The record reveals the following relevant facts and procedural history. In 1989, the parties commenced an [378]*378intimate relationship that lasted approximately two years and ended abruptly when the plaintiffs wife discovered his extramarital affair with the defendant. Nonetheless, in July, 2005, the parties renewed their intimate relationship and began having unprotected sex regularly, given the defendant’s representation that she was “clean and sterile.” In October, 2005, the plaintiff was treated for symptoms of a urinary tract infection and, because he had never experienced such symptoms previously, inquired of the defendant whether she had ever been diagnosed with a venereal disease. Based on the plaintiffs inquiries, the defendant visited her gynecologist and was tested for various venereal diseases, including human papilloma virus (HPV) and genital herpes type-1 (herpes). On October 18, 2005, the defendant was informed that she was infected with both HPV and herpes.3 That same day,4 the defendant authorized her gynecologist to speak with the plaintiff regarding her test results, and the plaintiff was informed of her infections.5 The parties thereafter ended their relationship.

After the parties’ relationship ended, the plaintiff began experiencing advanced symptoms associated with HPV and herpes and attempted to contact the defendant in an effort to acquire more information as to her diagnosis, but the defendant refused to provide further information. On January 5, 2009, the plaintiff [379]*379served a three count complaint on the defendant, alleging intentional infliction of emotional distress, misrepresentation or deceit and negligence on the basis of the parties’ sexual relationship and his infectious symptoms. The plaintiff later learned, on September 4, 2009, that he was infected with a specific strain of HPV that may cause cancer and filed an amended complaint on November 13, 2009, to include factual allegations in this regard.6

On December 9,2009, the defendant filed an amended motion for summary judgment, arguing that the plaintiffs claims for intentional infliction of emotional distress and misrepresentation or deceit were time barred under General Statutes § 52-577, while the plaintiff’s claim for negligence was time barred under General Statutes § 52-584. Specifically, the defendant argued that the plaintiffs cause of action accrued no later than the day that he was informed of her infections, October 18, 2005, yet he failed to bring suit until approximately three years and three months later, well after the statutes of limitations had expired under both §§ 52-577 and 52-584. In opposition, the plaintiff argued that the statutes of limitations did not begin to run until September 4, 2009, the day that he learned of the full extent of his HPV infection. Additionally, the plaintiff argued that, even if the statutes of limitations began to run on October 18, 2005, the defendant’s fraudulent concealment of the precise nature of her infections served to toll the expiration of the statutes of limitations pursuant to § 52-595. A hearing was held on March 1, 2010, and the court issued a memorandum of decision granting the defendant’s motion for summary judgment on April 30, 2010. In so ruling, the court reasoned that the statutes of limitations began to run with respect to each of the plaintiffs counts on October 18, 2005, and “there [380]*380is no issue of material fact which would have prevented the statute of limitations for counts one and two from expiring on October 18, 2008,” and that the statute of limitations for the negligence count “expired on October 18, 2007.” As such, the court concluded that the plaintiffs claims for intentional infliction of emotional distress and misrepresentation or deceit were time barred under § 52-577, while the plaintiffs claim for negligence was time barred under § 52-584. This appeal followed.

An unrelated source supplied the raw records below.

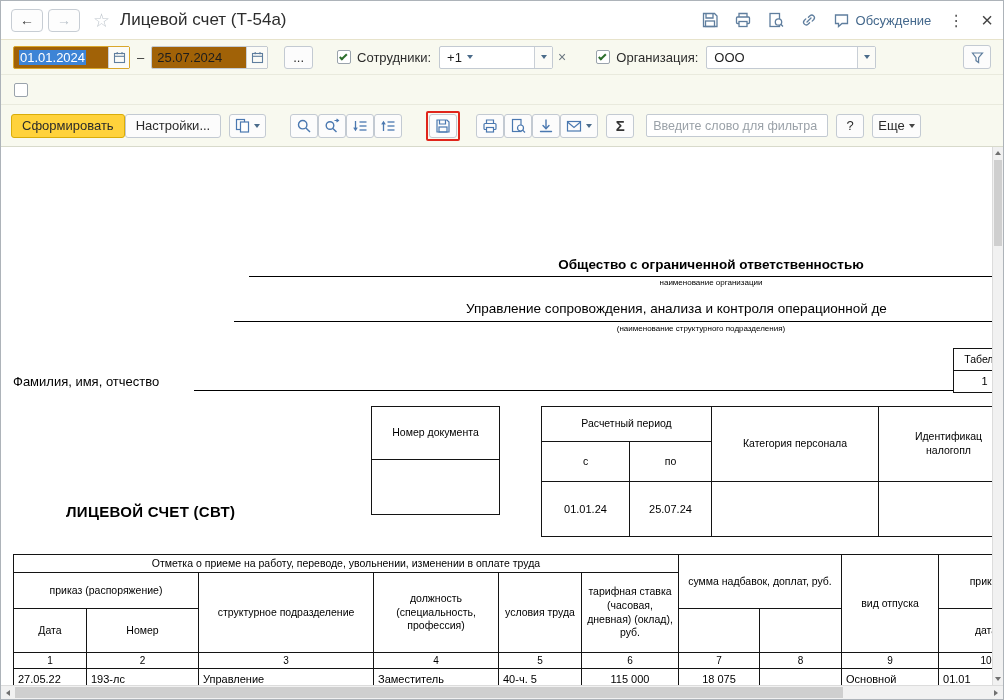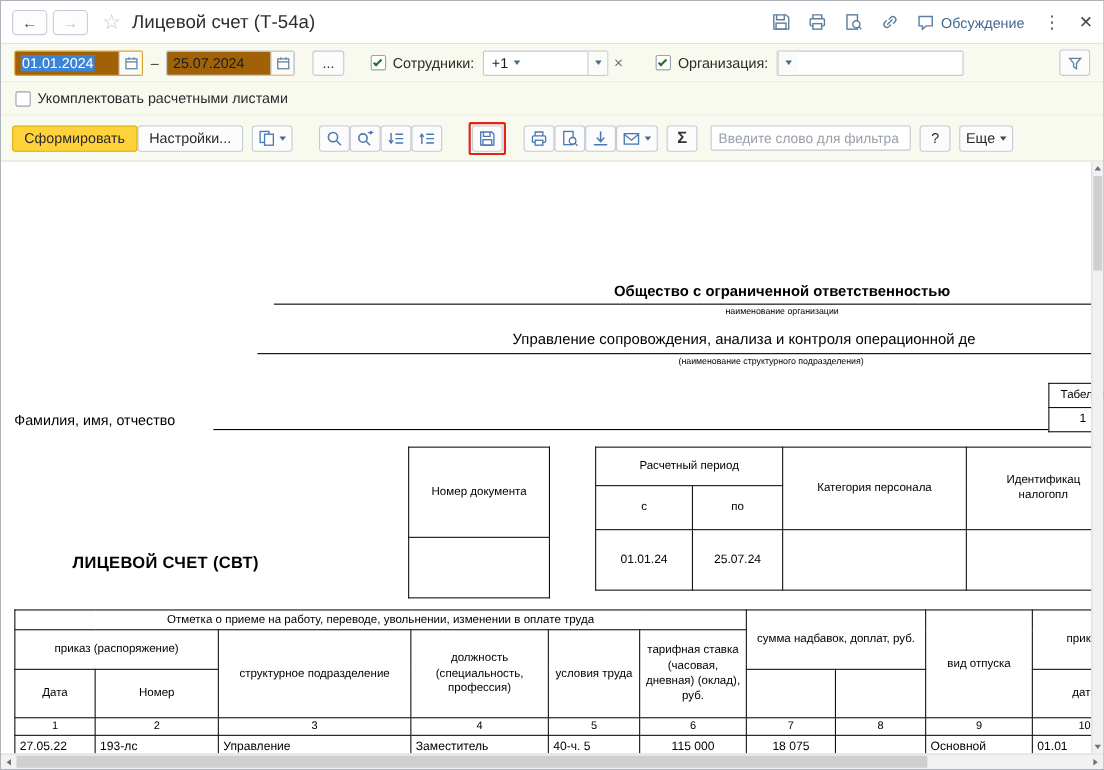"ООО" span.val { html: none -> <span> <span>ООО</span> </span> }
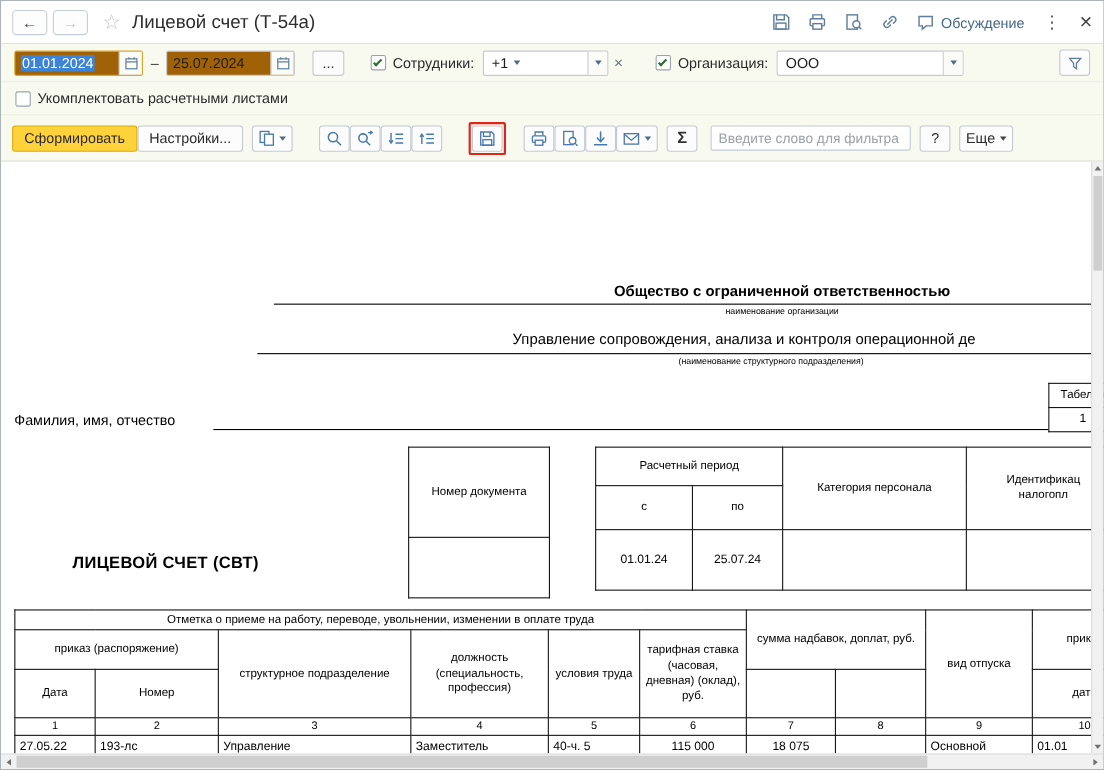"Укомплектовать расчетными листами" span.cb-label { html: <span>Укомплектовать расчетными листами</span> -> none }
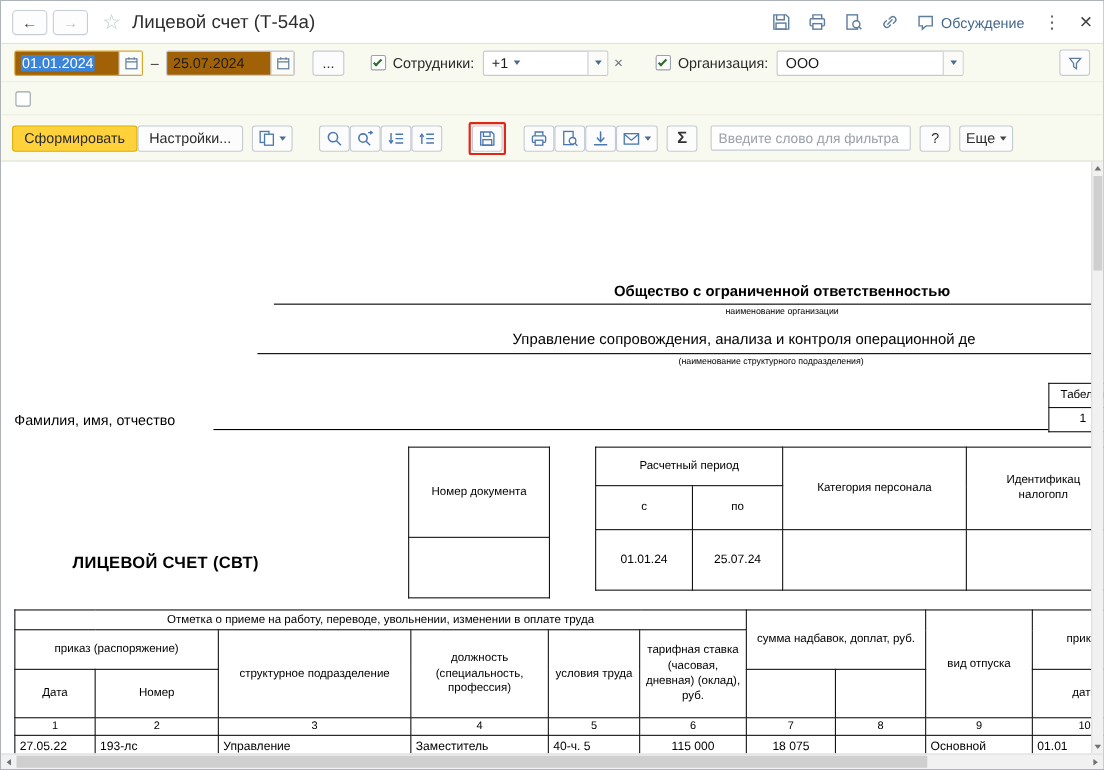"Номер документа" tr { height: 82px -> 53px }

The plaintiff now claims that the court improperly granted the defendant’s motion for summary judgment. Specifically, the plaintiff argues that the court incorrectly concluded that the statutes of limitations began to run with respect to his cause of action on October 18, 2005, and that expiration of the statutes of limitations was not tolled by application of § 52-595.

“ [T]he scope of our review of the granting of a motion for summary judgment is plenary. . . . In seeking summary judgment, it is the movant who has the burden of showing the nonexistence of any issue of fact. . . . Although the party seeking summary judgment has the burden of showing the nonexistence of any material fact ... a party opposing summary judgment must substantiate its adverse claim by showing that there is a genuine issue of material fact together with the evidence disclosing the existence of such an issue. . . . Summary judgment may be granted where the claim is barred by the statute of limitations. . . .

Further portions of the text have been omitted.